What of the necklace? 
Being devoted to the King, Anne discovers that the necklace has been stolen and she's being framed by the power-hungry Cardinal. What does all this mean? Obama, as the President, is represented by King Louis, and the great country of America is Anne who is devoted to the King, respectful of him and in love with him; the King, however, is a bit unsure of himself and just doesn't know how to act around Anne although he loves her dearly and doesn't believe this terrible insinuation that she's being unfaithful to him (read: the latest numbers in the poll don't favor his re-election). 
A surprising characteristic of the King tells all: color. King Louis is obsessed with "what color" the fashionable Lord Buckingham is wearing and that obsession with "color"translates as an obsession with his "own color." What is so silly are the ploys they attempt to utilize to demonstrate that the King is honest, although stupid: he's playing chess with the cardinal and, upset that the cardinal is so calculating, the King swipes all the pieces off, making an idiot of himself, but showing, supposedly, that he's not a power-hungry calculator like the cardinal who wears red (red for the Republican party) and who is using a spy to frame the Queen.
Who is the spy?
Milla Jovovich who plays Milady de Winter.
Symbolically, since she's a double agent, it would be those dastardly Democrats who have switched parties and are making the King look bad because they have a "better offer" from the Republicans, and don't care about anything except themselves. And who are the Musketeers? The liberal media, of course, the film makers themselves. They claim that they have become obsolete, probably since they think it was so easy to get Obama elected, but now, they are giving themselves to the great cause of retrieving the necklace (the confidence of the King, normal, steady relations, etc.) so harmony will rule and there will "be no more war."

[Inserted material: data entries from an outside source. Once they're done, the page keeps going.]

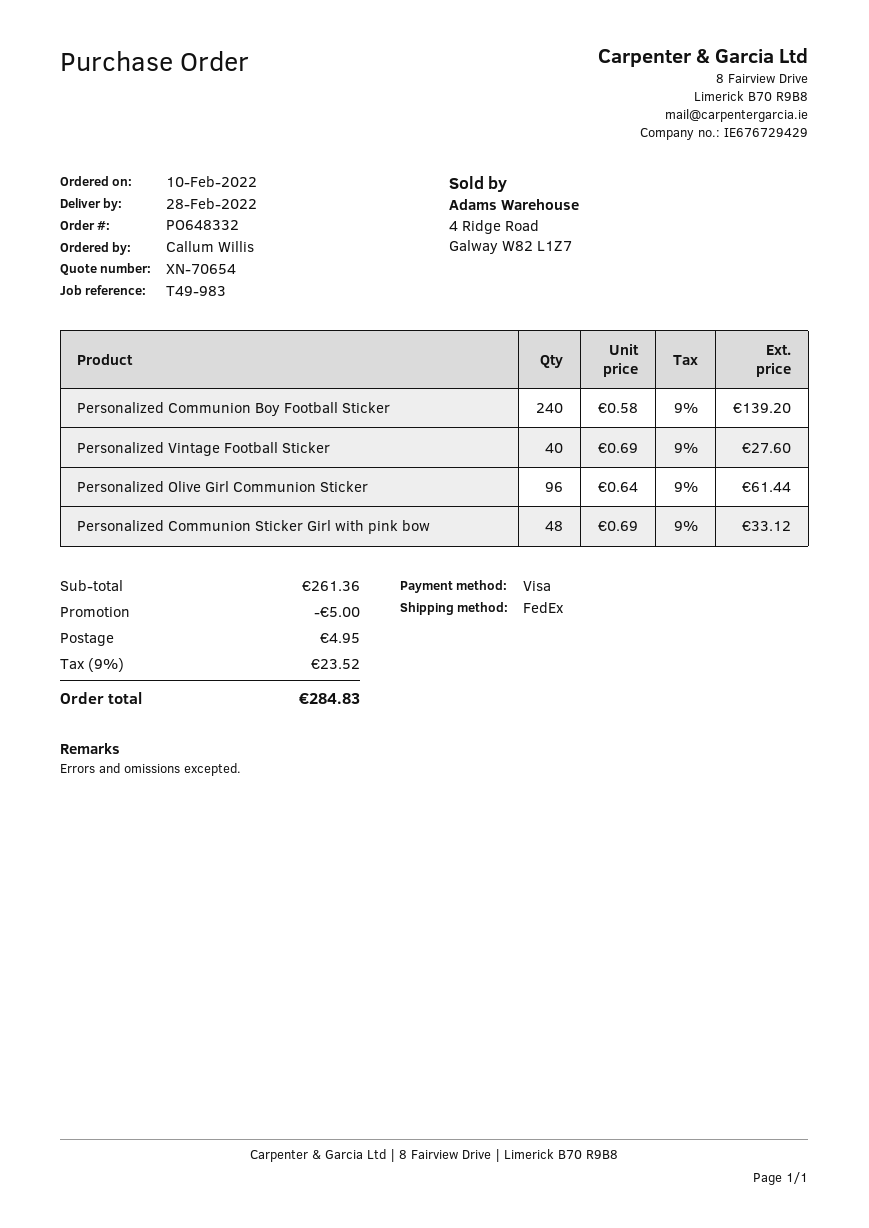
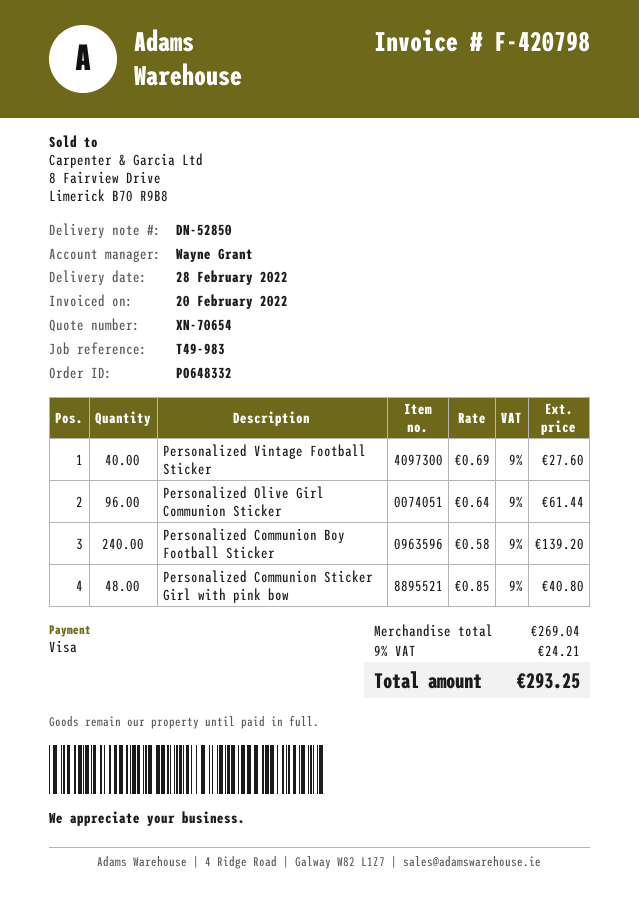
Personalized Communion Sticker Girl with pink bow: 48 x 0.69 = 33.12 -> 48 x 0.85 = 40.80
subtotal: 261.36 -> 269.04
discount: 5.00 -> none
shipping: 4.95 -> none
tax: 9% = 23.52 -> 9% = 24.21
total: 284.83 -> 293.25

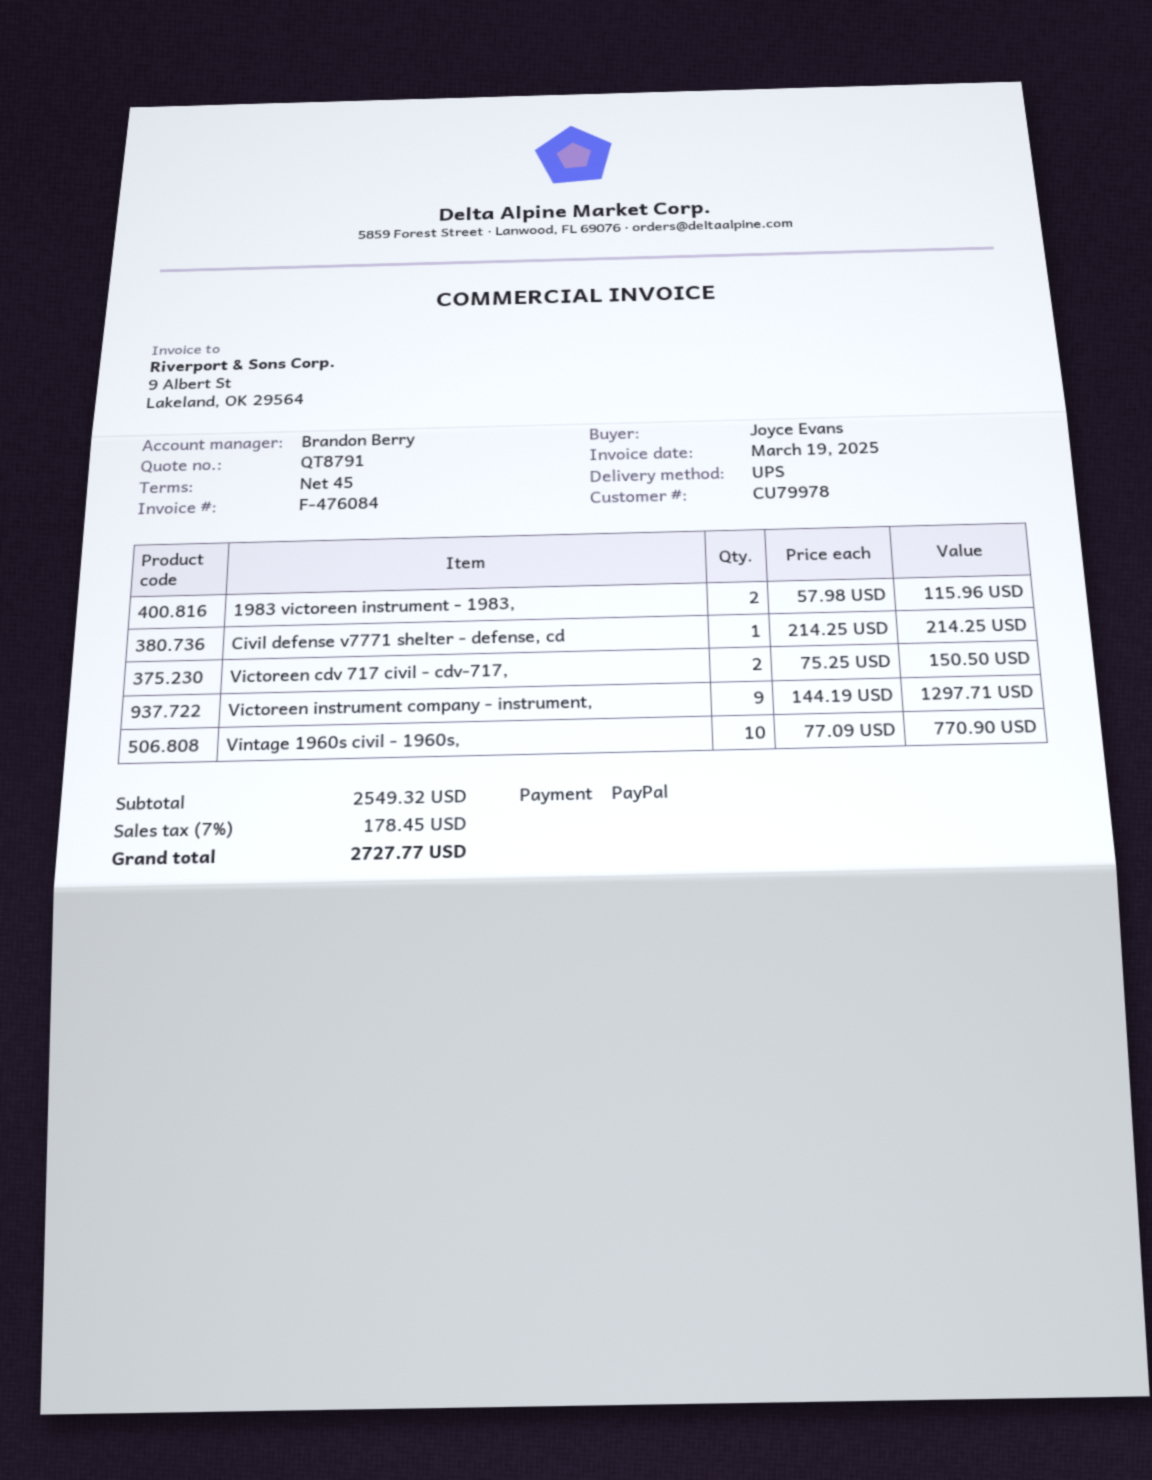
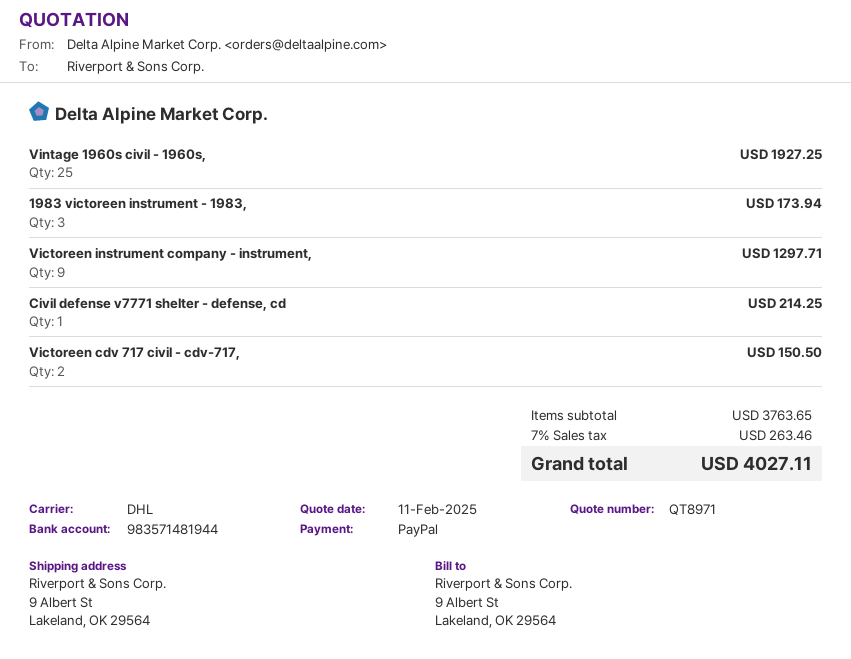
quote number: QT8791 -> QT8971
shipping method: UPS -> DHL
1983 victoreen instrument - 1983,: 2 for 115.96 -> 3 for 173.94
Vintage 1960s civil - 1960s,: 10 for 770.90 -> 25 for 1927.25
subtotal: 2549.32 -> 3763.65
tax: 7% = 178.45 -> 7% = 263.46
total: 2727.77 -> 4027.11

How the liberal media sees itself.
There is a "coming apocalypse" which clearly refers to the election of November 2012, because "they are surrounded by enemies." They certainly talk about a "new beginning" a lot, so that must be a "new beginning to the new beginning" that the Obama Administration was supposed to symbolize and... is going to make a "new beginning" if the apocalypse can be avoided. Even in the trailer, Queen Anne asks the Musketeers, were you up against "40 or 400?" "40, it was an off day," he replies, and that's how the liberal media sees the great battle they are fighting against all the conservatives who won't listen to them and trust that they can make the right decisions for the country...
And his Lordship, the Duke of Buckingham?
Those awful rich people who won't give their money to the Occupy Wall Street movement. The "flying ships" that are half-way between sailing ships and blimps symbolize the "ship of state" and how it's all just "full of hot air." It's the two powerful anti-King factions that are negotiating a peace treaty (the Republicans and the rich, but aren't they in league together?... oh, oh, I think we have a contradiction) but what is the king doing during the negotiating? Changing his wardrobe. But it doesn't matter, this is who they want to support. The movie is something that you will probably enjoy on DVD but Rotten Tomatoes reviews it at 24% rotten and now you know why.